17.11. It is agreed and understood that the Company will not accept third party or anonymous payments

in the Client Account and will not to make withdrawals to any other third party or anonymous account.

17.12. The Company reserves the right to reasonably decline a withdrawal request of the Client asking

for a specific transfer method and the Company has the right to suggest an alternative.

17.13. All payment and transfer charges of third parties will be borne by the Client and the Company

shall debit the relevant Client Account for these charges.

17.14. The Client may send the request for internal transfer of funds to another Client Account held by

him with the Company. Such internal transfers and transfers between different currencies shall be

subject to the Company’s policy from time to time.

17.15. Mistakes made by the Company during transfer of funds shall be refunded to the Client.
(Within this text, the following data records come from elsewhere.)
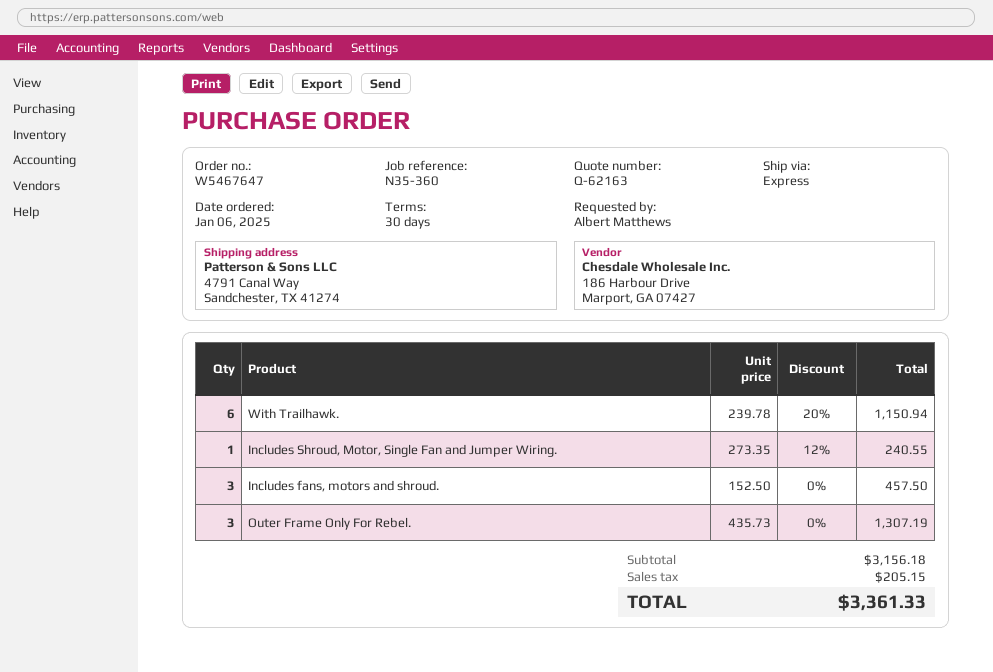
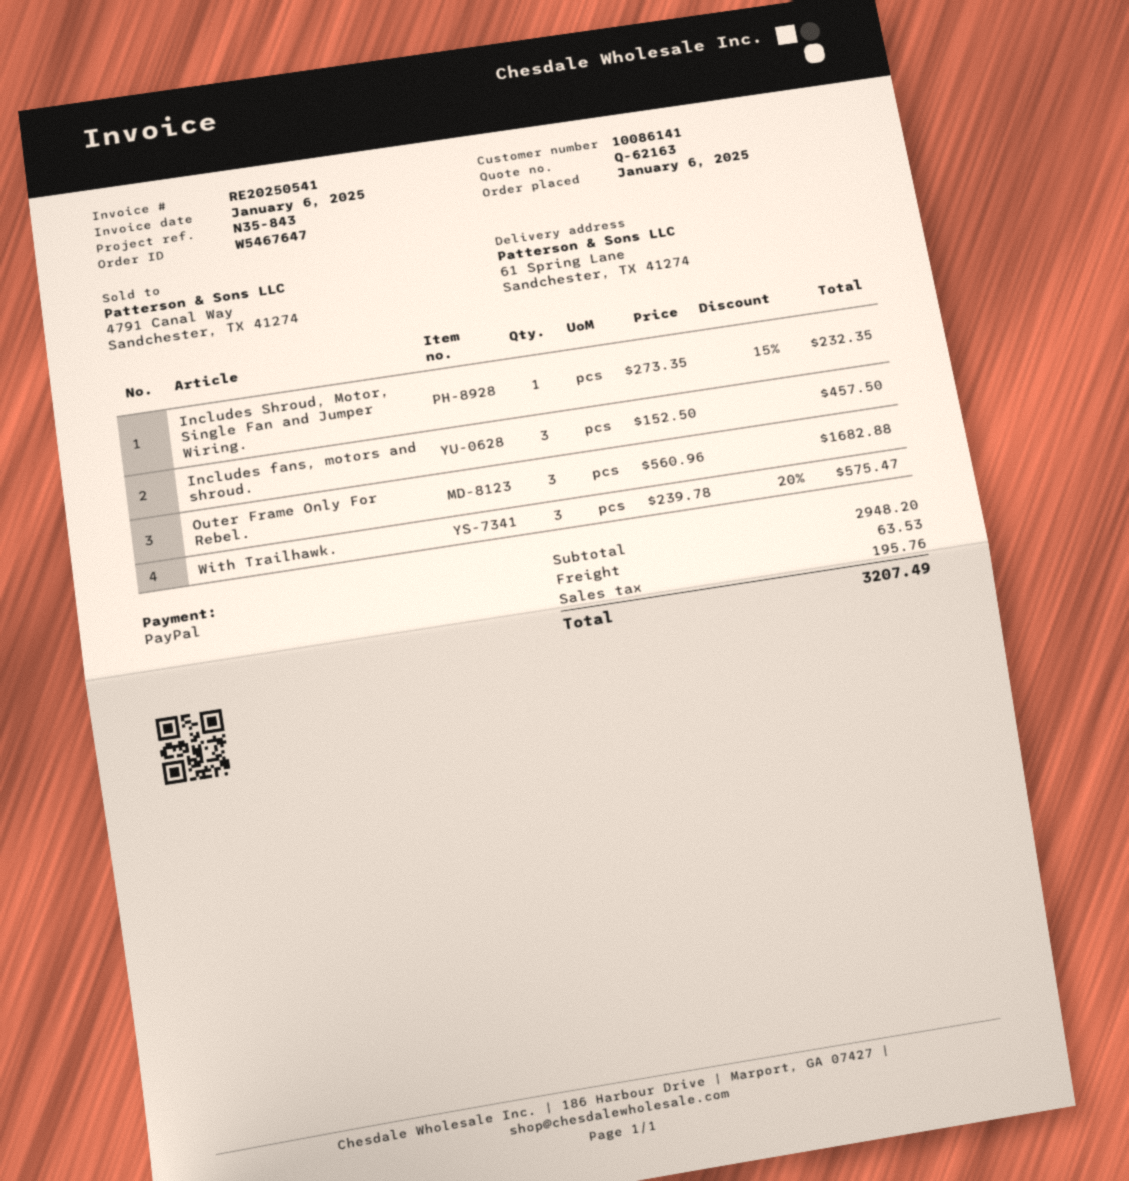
reference: N35-360 -> N35-843
ship to: 4791 Canal Way, Sandchester, TX 41274 -> 61 Spring Lane, Sandchester, TX 41274
With Trailhawk.: 6 x 239.78 - 20% = 1150.94 -> 3 x 239.78 - 20% = 575.47
Includes Shroud, Motor, Single Fan and Jumper Wiring.: 1 x 273.35 - 12% = 240.55 -> 1 x 273.35 - 15% = 232.35
Outer Frame Only For Rebel.: 3 x 435.73 = 1307.19 -> 3 x 560.96 = 1682.88
subtotal: 3156.18 -> 2948.20
shipping: none -> 63.53
tax: 205.15 -> 195.76
total: 3361.33 -> 3207.49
It is

understood that should the Client provide wrong instructions for a transfer, the Company may be unable

to correct the mistake and the Client may have to suffer the loss.

18. Inactive and Dormant Client Accounts

18.1. If the Client Account is inactive for six months i.e. there is no trading, no open positions, no

withdrawals or deposits), the Company shall have the right to call or email the Client (using the last

known contact details) and inform him that if the Client Account remains inactive for one more month,

then monthly maintenance fee may be added thereafter. These fees (if any) will appear on the Website

www.nagamarkets.com and/or Platform, and such may be different for different types of Client

Accounts.

18.2. If the Client Account is inactive for one year or more the Company reserves the right (after

notifying the Client via phone (calling) or electronic means (emailing) the Client using the last known

contact details) and shall have the right to render the account dormant. Money in the dormant account

shall remain owing to the Client and the Company shall make and retain records and return such funds

upon request by the Client at any time thereafter.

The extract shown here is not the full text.